Now, perhaps that makes it a good metric to determine "value" but I do think there's a difference between best player and 'most valuable.'
"No matter how good you are, you're going to lose one-third of your games. No matter how bad you are you're going to win one-third of your games. It's the other third that makes the difference." ~Tommy Lasorda
There is no definition to switch.
The point I have been making in this thread is that people are debating which player had the better year, but historically it doesn't matter which player had the better year because many of the writers vote based on how teams perform rather than the best players. Given that the award doesn't often go to the best player (everyone agrees that is the case) then why should we really care about the award?
In other words, to look at everybody's production as if they were coming from the same pool of players from which they might be replaced, you have to make the positional adjustment.

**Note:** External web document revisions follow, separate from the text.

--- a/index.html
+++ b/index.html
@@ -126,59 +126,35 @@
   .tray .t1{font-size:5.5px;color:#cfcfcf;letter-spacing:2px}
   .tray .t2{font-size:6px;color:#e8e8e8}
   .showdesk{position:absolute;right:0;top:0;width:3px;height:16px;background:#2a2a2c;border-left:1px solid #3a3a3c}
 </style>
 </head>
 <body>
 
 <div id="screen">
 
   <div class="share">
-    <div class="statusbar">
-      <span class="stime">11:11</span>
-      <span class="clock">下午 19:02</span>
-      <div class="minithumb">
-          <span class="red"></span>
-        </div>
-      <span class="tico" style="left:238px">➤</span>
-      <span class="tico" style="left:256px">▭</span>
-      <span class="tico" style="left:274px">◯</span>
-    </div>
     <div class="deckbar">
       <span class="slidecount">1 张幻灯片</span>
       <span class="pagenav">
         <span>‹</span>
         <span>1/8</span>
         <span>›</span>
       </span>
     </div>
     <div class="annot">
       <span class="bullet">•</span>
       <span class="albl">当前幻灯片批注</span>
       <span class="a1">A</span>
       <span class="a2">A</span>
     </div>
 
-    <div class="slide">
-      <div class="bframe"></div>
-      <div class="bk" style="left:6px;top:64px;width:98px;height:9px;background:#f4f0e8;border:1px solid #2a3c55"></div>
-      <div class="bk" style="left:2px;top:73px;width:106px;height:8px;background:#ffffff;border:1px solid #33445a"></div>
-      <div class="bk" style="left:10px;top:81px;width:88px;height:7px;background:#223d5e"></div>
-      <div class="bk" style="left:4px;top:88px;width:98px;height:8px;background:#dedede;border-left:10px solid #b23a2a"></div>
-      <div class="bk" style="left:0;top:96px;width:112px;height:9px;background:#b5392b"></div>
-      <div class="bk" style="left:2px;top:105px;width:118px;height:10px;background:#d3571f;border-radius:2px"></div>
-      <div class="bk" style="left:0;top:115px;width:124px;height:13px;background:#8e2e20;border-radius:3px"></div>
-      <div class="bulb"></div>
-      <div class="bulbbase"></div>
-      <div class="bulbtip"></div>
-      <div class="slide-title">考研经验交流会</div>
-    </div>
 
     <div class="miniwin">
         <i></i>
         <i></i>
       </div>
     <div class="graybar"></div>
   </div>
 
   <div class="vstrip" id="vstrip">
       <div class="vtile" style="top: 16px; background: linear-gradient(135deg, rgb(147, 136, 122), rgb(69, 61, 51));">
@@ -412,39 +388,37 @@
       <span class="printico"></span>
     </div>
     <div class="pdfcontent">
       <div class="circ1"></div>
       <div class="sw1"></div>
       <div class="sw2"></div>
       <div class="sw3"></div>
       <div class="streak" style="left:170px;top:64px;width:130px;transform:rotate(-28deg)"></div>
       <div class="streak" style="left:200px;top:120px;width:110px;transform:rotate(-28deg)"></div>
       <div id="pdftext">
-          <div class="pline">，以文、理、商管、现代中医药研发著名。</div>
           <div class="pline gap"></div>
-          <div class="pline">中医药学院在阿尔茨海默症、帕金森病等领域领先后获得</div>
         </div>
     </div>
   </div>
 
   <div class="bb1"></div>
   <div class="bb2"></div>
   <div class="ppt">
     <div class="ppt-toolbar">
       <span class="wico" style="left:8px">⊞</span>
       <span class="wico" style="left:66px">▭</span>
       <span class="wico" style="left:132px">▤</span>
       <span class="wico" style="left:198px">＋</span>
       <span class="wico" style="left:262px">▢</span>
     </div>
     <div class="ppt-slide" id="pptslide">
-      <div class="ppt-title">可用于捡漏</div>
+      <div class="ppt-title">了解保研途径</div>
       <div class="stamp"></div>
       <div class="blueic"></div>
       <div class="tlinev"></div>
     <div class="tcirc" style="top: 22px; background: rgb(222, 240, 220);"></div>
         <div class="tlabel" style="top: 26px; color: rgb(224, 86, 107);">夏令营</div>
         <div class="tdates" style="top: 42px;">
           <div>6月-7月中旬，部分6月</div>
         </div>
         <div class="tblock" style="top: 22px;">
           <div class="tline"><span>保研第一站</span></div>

Games are won on run differential -- scoring more than your opponent. Runs are runs, scored or prevented they all count the same. Worry about scoring more and allowing fewer, not which positions contribute to which side of the equation or how "consistent" you are at your current level of performance.
Hence, if you truly want best player regardless of position, you need to remove replacement level from the equation and only gauge pure run production.
I'm trying to draw a distinction between "value" derived at a position and truly being the "best" player regardless of position. If you want the best player regardless of position, you should not be including positional adjustments in such a calculation. To reiterate, I'm not saying to change WAR, but rather using WAR in the context of "best" player is not very wise. On the other hand, I think if you're looking for "value," then WAR positional adjustments are a good idea.
Last edited by Brutus; 09-25-2012 at 08:12 PM.